FIGURA 35 – Evolução da figura do boneco a) Boneco-batata. b) Boneco-estrada. c) Boneco-flor. FONTE - MÈREDIEU,1974, p. 34. (STERN, 1966, p. 7 apud MÈREDIEU, 1974, p. 33) Utiliza o termo "imagem residual", onde o desenho é o fator que origina a evolução, quando a criança passa a desenhar de uma forma mais elaborada, o desenho da fase anterior passa a ser a imagem residual.

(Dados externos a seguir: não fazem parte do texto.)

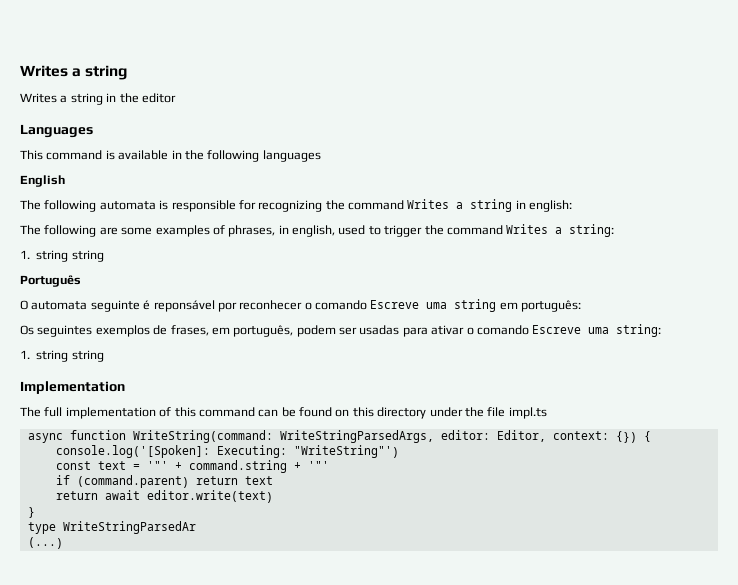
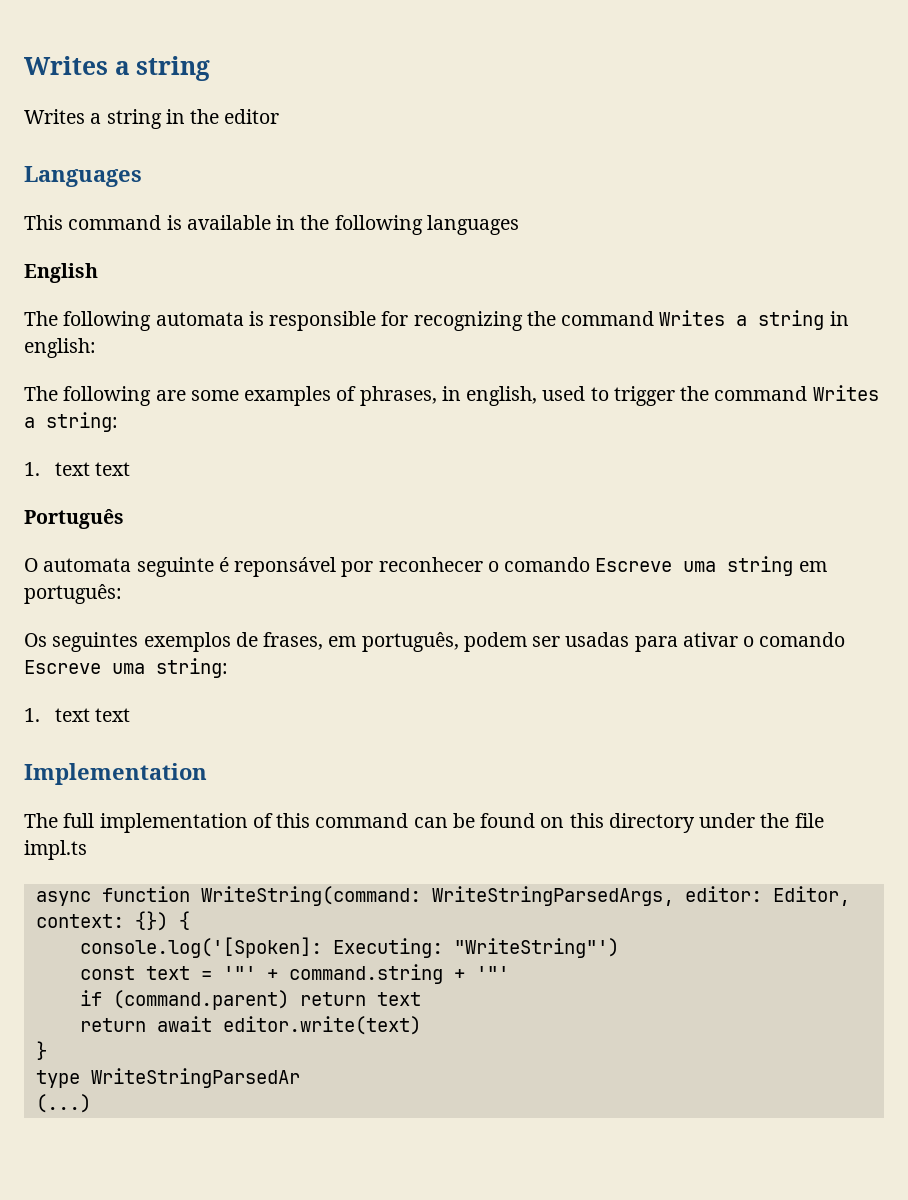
[36,250,104,262] string string -> [54,462,131,476] text text
[36,350,104,362] string string -> [54,708,131,722] text text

No desenho dos bonecos, iniciando a partir de um simples círculo munido de tentáculos, ele vai evoluindo para a representação de um corpo que ele próprio vai transformando, e se transforma também em boneco-sino, boneco-casa. “O boneco girino dá origem à imagem residual do sol – o que explica a proliferação de sóis com cabeça humana - do polvo, do leão, da mesa redonda com seus quatro pés deitados”. O desenho evolui nesse momento, de formas simples, círculo, quadrado, triângulo, imagens de abóbora do funil, signos e V, elementos que se combinando geram as diversas figuras do vocabulário infantil, (STERN, 1966, p. 28-31 apud MÈREDIEU, 1974, p. 15) e a arte seria uma maneira de completar a linguagem oral da criança, ainda incompleta. (GOBBI; LEITE, 1999)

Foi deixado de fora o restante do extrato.